One actress from the award-winning film Boyhood is making a global stand for womanhood.
Oscar Award-winning actress Patricia Arquette first demanded equal pay during her acceptance speech in 2015. “I was winning this award for playing a single mom, the primary breadwinner and caretaker of her children, and I thought how this woman’s life would have been different had she been paid her full dollar,” Arquette said in reference to the fact that, on average, women earn 77 cents for every dollar men make. “I never expected to win an Academy Award, and I decided that if I was given that moment, I would try to do something that would help millions of people because people really need it.”

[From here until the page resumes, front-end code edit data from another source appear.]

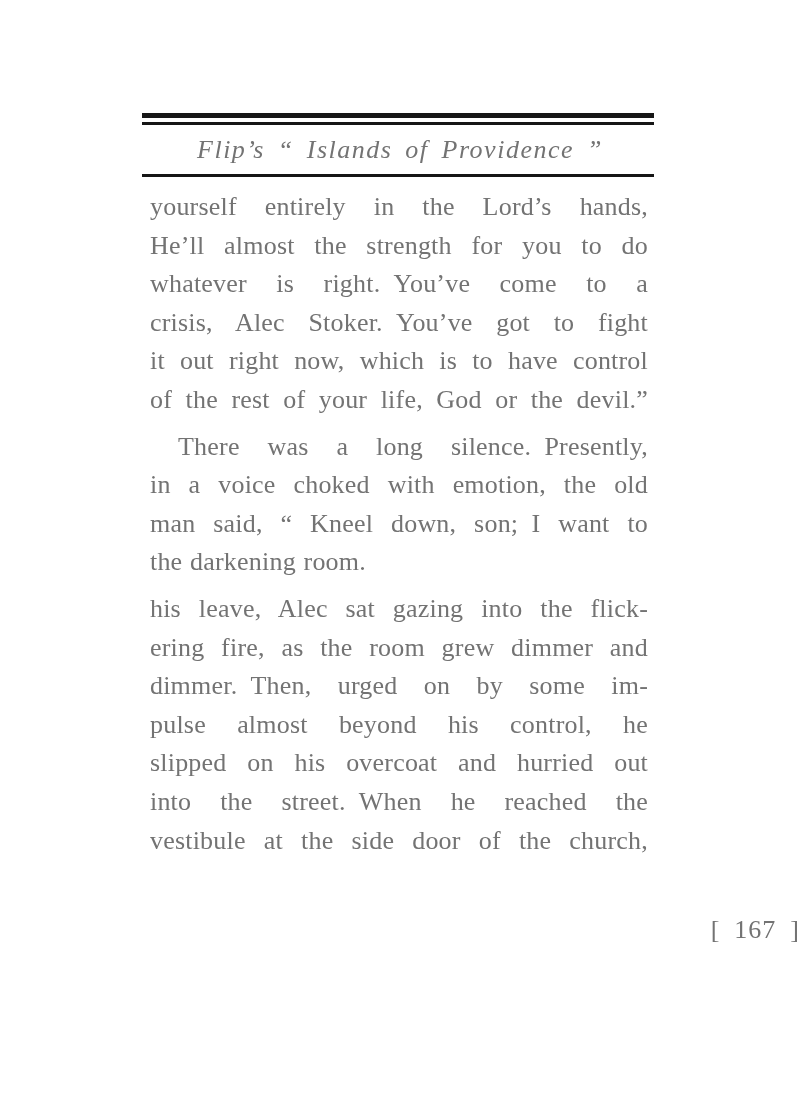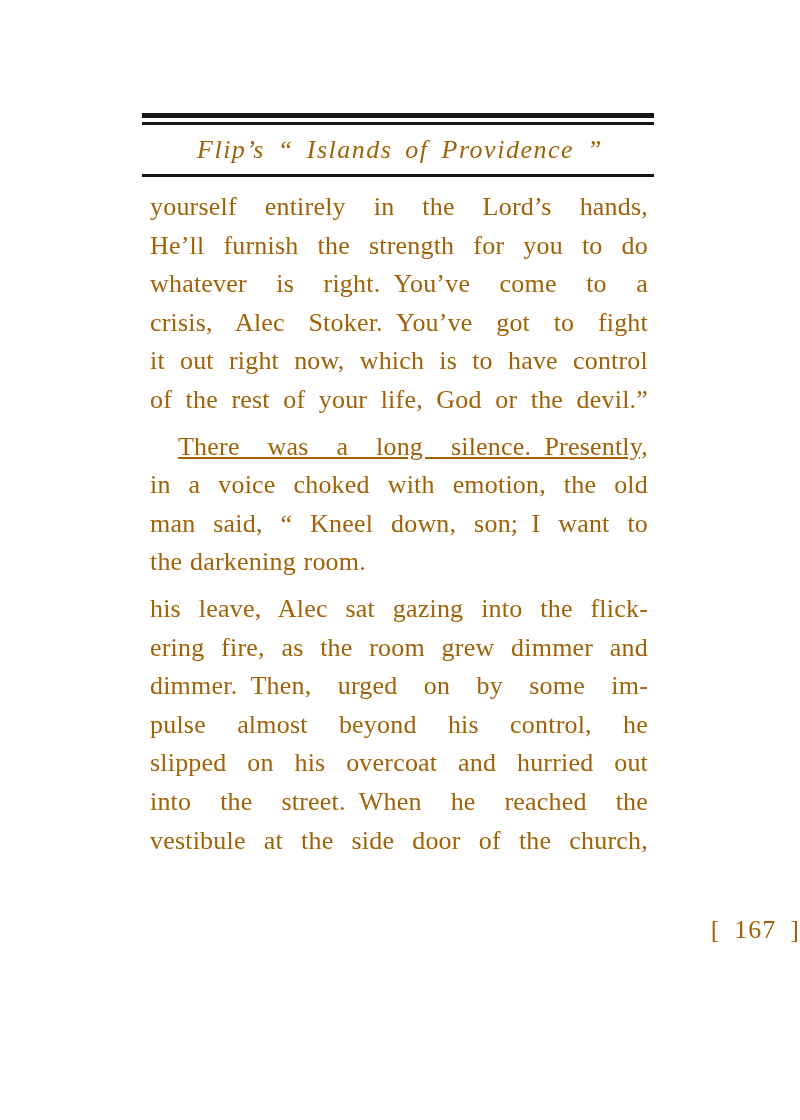"Flip’s “ Islands of Providence" .page { color: #a16207 -> #737373 }
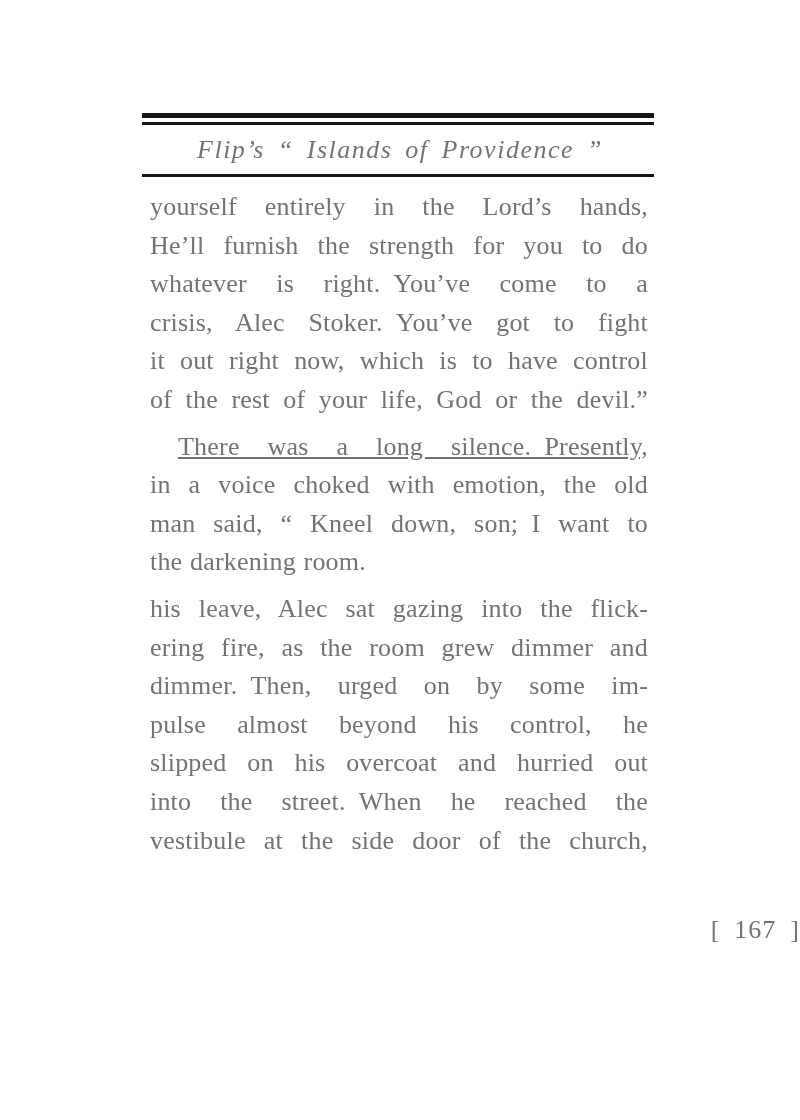"He’ll furnish the strength for" div.line { text: furnish -> almost }
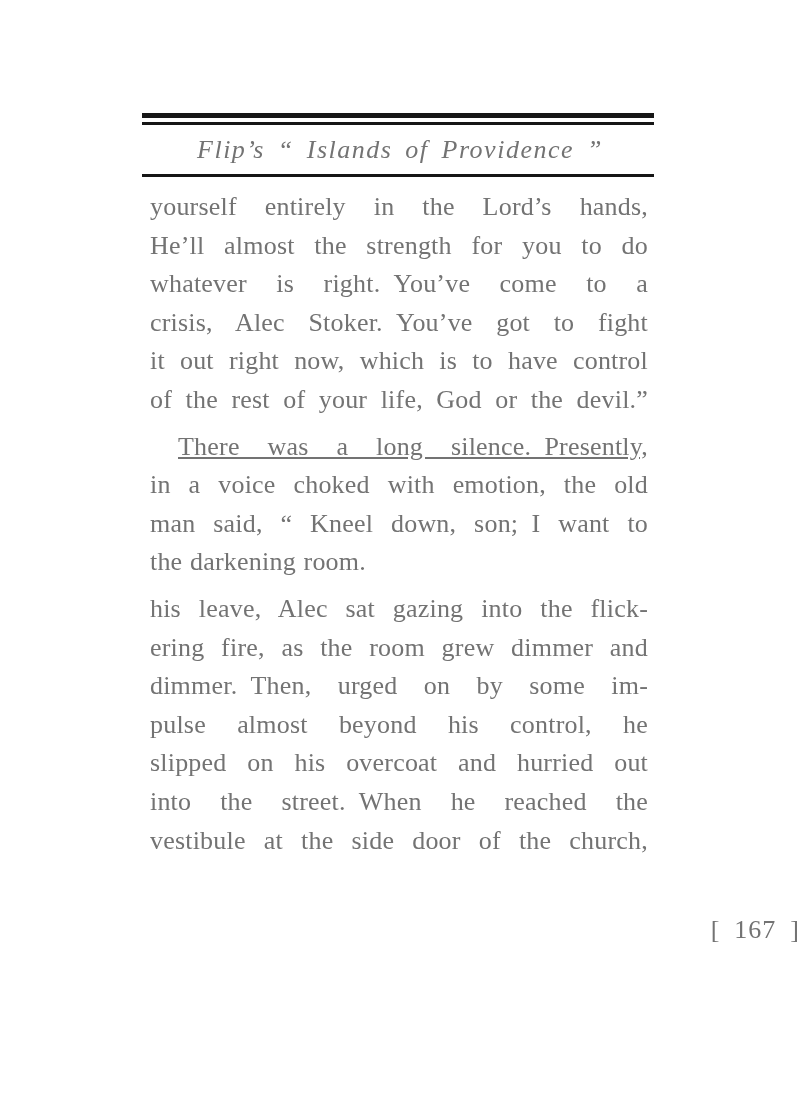"There was a long silence." .line.indent { text-decoration: underline -> none }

In efforts to raise awareness among ordinary people, Arquette helped kick off UN Women’s #StopTheRobbery social media campaign. The hashtag aims to get people talking about the fact that, on a global average, women earn 23% less than men do for the same work, and that they are thus being “robbed” of their fair share of income. However, Arquette wants to see people doing more than talking about the issue of pay inequality. She wants to see people making efforts to change the unfair status quo.
Now, Arquette is bringing global attention to the economic issue with the launch of the UN’s Equal Pay Platform of Champions. The Platform enlists other celebrities, like two-time Olympic gold medalist Abby Wambach, and leaders from private and public sectors in discussing the economic discrepancy and the ways to remedy it. Recently, these champions met at the UN General Assembly Hall in New York to discuss the income inequality that plagues nations around the world. “In all fields, at all levels of society, and across all countries, wage inequalities between men and women [are] a blatant reality, which impacts the lives of many,” Arquette said. “How much longer are we going to allow it? By joining this Platform, I am determined to shed light on this entrenched form of discrimination and help efforts to put an end to the gender pay gap.”
During the event, members of the Platform heard from Iceland’s Thorsteinn Víglundsson, Minister of Social Affairs and Equality, who is striving to implement legislation that will reduce the gender pay gap. “The Icelandic Equal Pay Standard will enable us to achieve our goal of equal pay for work of equal value by 2022. Iceland knows that gender equality is the basis of our success and economic prosperity. We will implement legislation to require larger firms and institutions to have their equal pay system certified, based on the standard,” he told the members of the Platform.
On a similar note, Arquette mentions Switzerland’s initiatives to understand and tackle the pay gap at the event. “Switzerland did this thing where they made companies do gender audits,” she explained. “Half of them, when they looked at their analysis, found that they were paying women less.” Now that the Swiss government has evidence of unfair treatment, it can take steps towards evening the playing field.
Arquette hopes that with the support of members of the Platform and the advocates of the #StopTheRobbery campaign, real change will take place in the U.S. and abroad.